Directions for this task: Print the records exactly and in full, please; the pictures stay out.

Record excerpts:
- - -

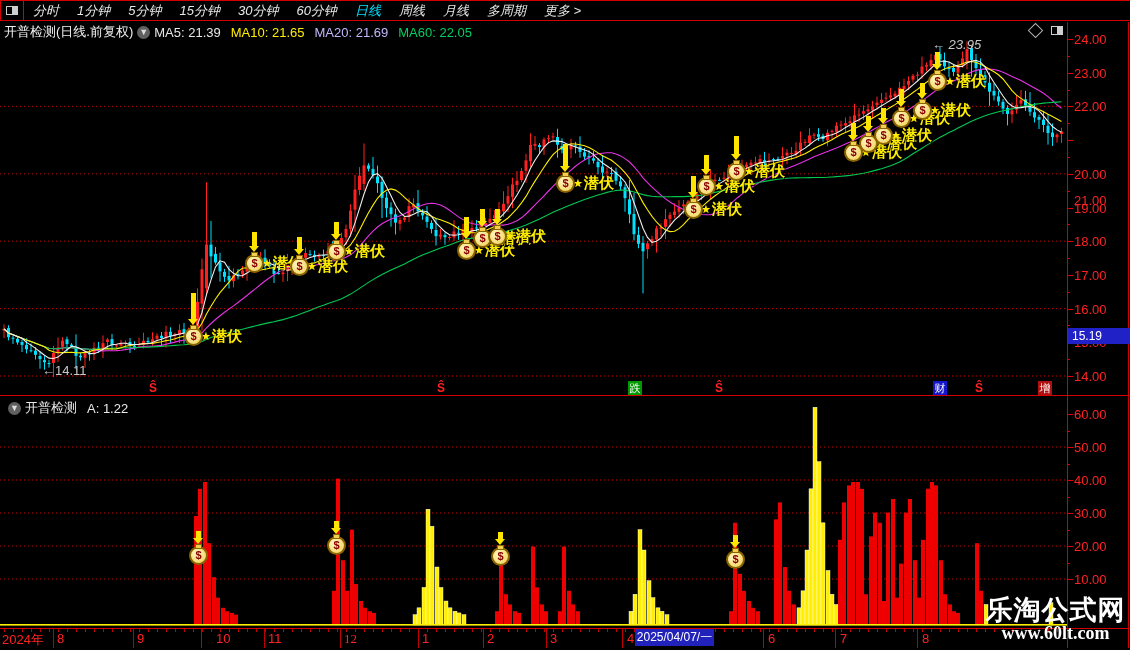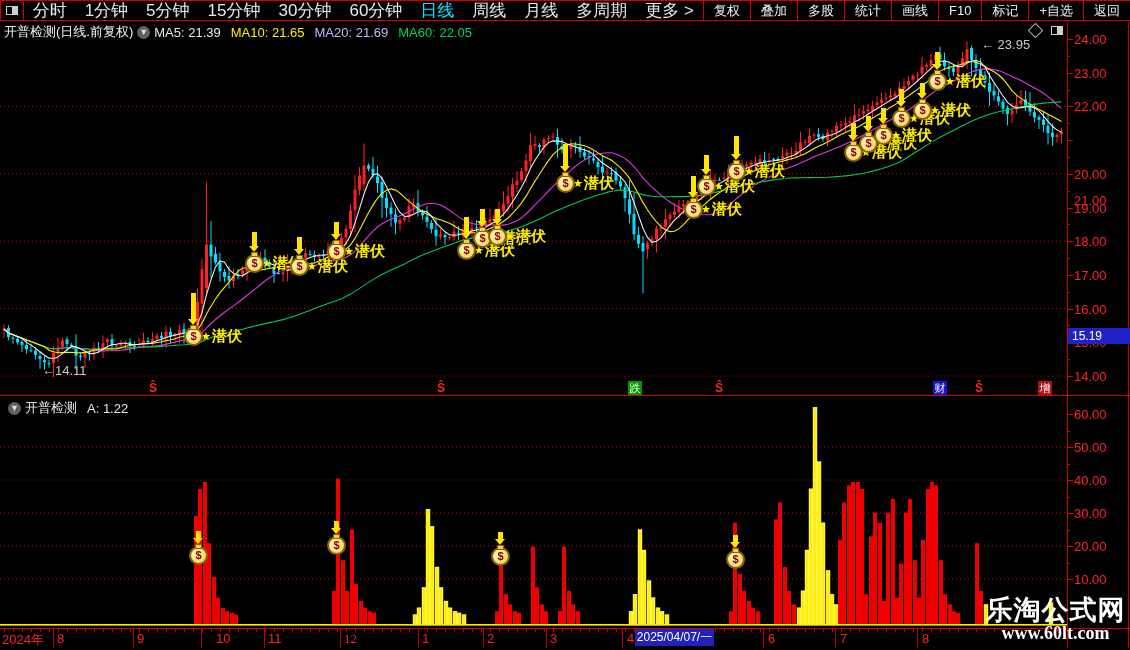--- a/index.html
+++ b/index.html
@@ -13,7 +13,7 @@
   .half-sq{width:12px;height:9px;border:1px solid #cfcfcf;box-sizing:border-box;position:relative;}
   .half-sq::after{content:"";position:absolute;right:0;top:0;width:5px;height:100%;background:#cfcfcf;}
   #tb-left{display:flex;align-items:center;height:100%;}
-  .tb-item{color:#e8e8e8;font-size:17px;padding:0 9px;line-height:19px;cursor:pointer;white-space:nowrap;}
+  .tb-item{color:#e8e8e8;font-size:13px;padding:0 9px;line-height:19px;cursor:pointer;white-space:nowrap;font-style:italic;}
   .tb-item.active{color:#00e5ff;}
   #tb-right{display:flex;align-items:center;height:100%;margin-left:auto;}
   .tb-btn{color:#f0f0f0;font-size:13px;padding:0 10px;height:100%;line-height:19px;box-sizing:border-box;

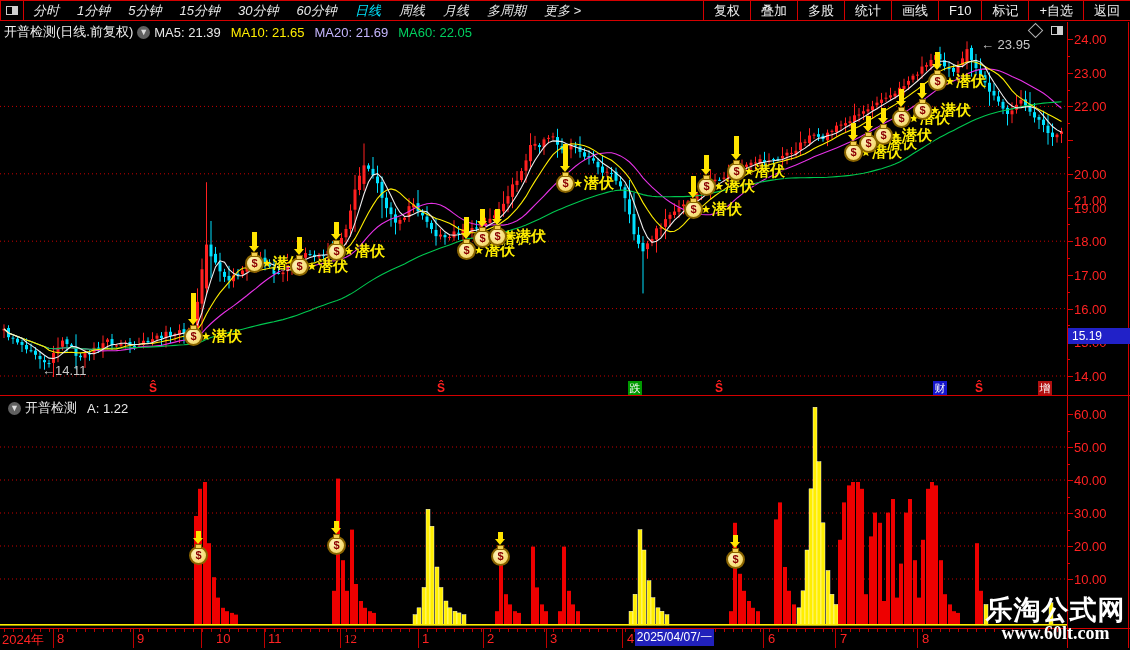--- a/index.html
+++ b/index.html
@@ -87,17 +87,6 @@
         <div class="tb-item">月线</div>
         <div class="tb-item">多周期</div>
         <div class="tb-item">更多 &gt;</div>
-      </div>
-    <div id="tb-right">
-        <div class="tb-btn">复权</div>
-        <div class="tb-btn">叠加</div>
-        <div class="tb-btn">多股</div>
-        <div class="tb-btn">统计</div>
-        <div class="tb-btn">画线</div>
-        <div class="tb-btn">F10</div>
-        <div class="tb-btn">标记</div>
-        <div class="tb-btn">+自选</div>
-        <div class="tb-btn">返回</div>
       </div>
   </div>
 

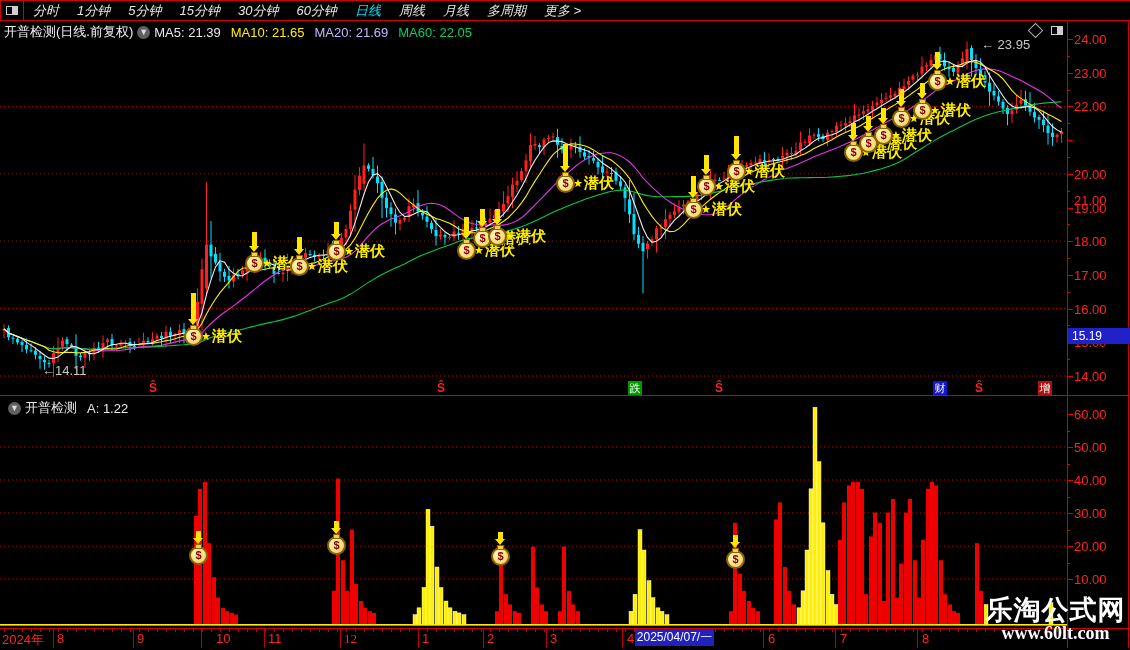--- a/index.html
+++ b/index.html
@@ -589,7 +589,7 @@
   </div>
 
   <div class="anno" id="anno-low" style="left: 42px; top: 363px;">←14.11</div>
-  <div class="anno" id="anno-high" style="left: 981px; top: 37px;">← 23.95</div>
+  <div class="anno" id="anno-high" style="left: 932px; top: 37px; font-style: italic;">← 23.95</div>
 
   <div id="main-overlays">
       <div class="sig-arrow" style="left: 191px; top: 293px; height: 26px;"></div>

- - -

Answer to the problem:
--- a/index.html
+++ b/index.html
@@ -13,7 +13,7 @@
   .half-sq{width:12px;height:9px;border:1px solid #cfcfcf;box-sizing:border-box;position:relative;}
   .half-sq::after{content:"";position:absolute;right:0;top:0;width:5px;height:100%;background:#cfcfcf;}
   #tb-left{display:flex;align-items:center;height:100%;}
-  .tb-item{color:#e8e8e8;font-size:17px;padding:0 9px;line-height:19px;cursor:pointer;white-space:nowrap;}
+  .tb-item{color:#e8e8e8;font-size:13px;padding:0 9px;line-height:19px;cursor:pointer;white-space:nowrap;font-style:italic;}
   .tb-item.active{color:#00e5ff;}
   #tb-right{display:flex;align-items:center;height:100%;margin-left:auto;}
   .tb-btn{color:#f0f0f0;font-size:13px;padding:0 10px;height:100%;line-height:19px;box-sizing:border-box;

--- a/index.html
+++ b/index.html
@@ -87,17 +87,6 @@
         <div class="tb-item">月线</div>
         <div class="tb-item">多周期</div>
         <div class="tb-item">更多 &gt;</div>
-      </div>
-    <div id="tb-right">
-        <div class="tb-btn">复权</div>
-        <div class="tb-btn">叠加</div>
-        <div class="tb-btn">多股</div>
-        <div class="tb-btn">统计</div>
-        <div class="tb-btn">画线</div>
-        <div class="tb-btn">F10</div>
-        <div class="tb-btn">标记</div>
-        <div class="tb-btn">+自选</div>
-        <div class="tb-btn">返回</div>
       </div>
   </div>
 

--- a/index.html
+++ b/index.html
@@ -589,7 +589,7 @@
   </div>
 
   <div class="anno" id="anno-low" style="left: 42px; top: 363px;">←14.11</div>
-  <div class="anno" id="anno-high" style="left: 981px; top: 37px;">← 23.95</div>
+  <div class="anno" id="anno-high" style="left: 932px; top: 37px; font-style: italic;">← 23.95</div>
 
   <div id="main-overlays">
       <div class="sig-arrow" style="left: 191px; top: 293px; height: 26px;"></div>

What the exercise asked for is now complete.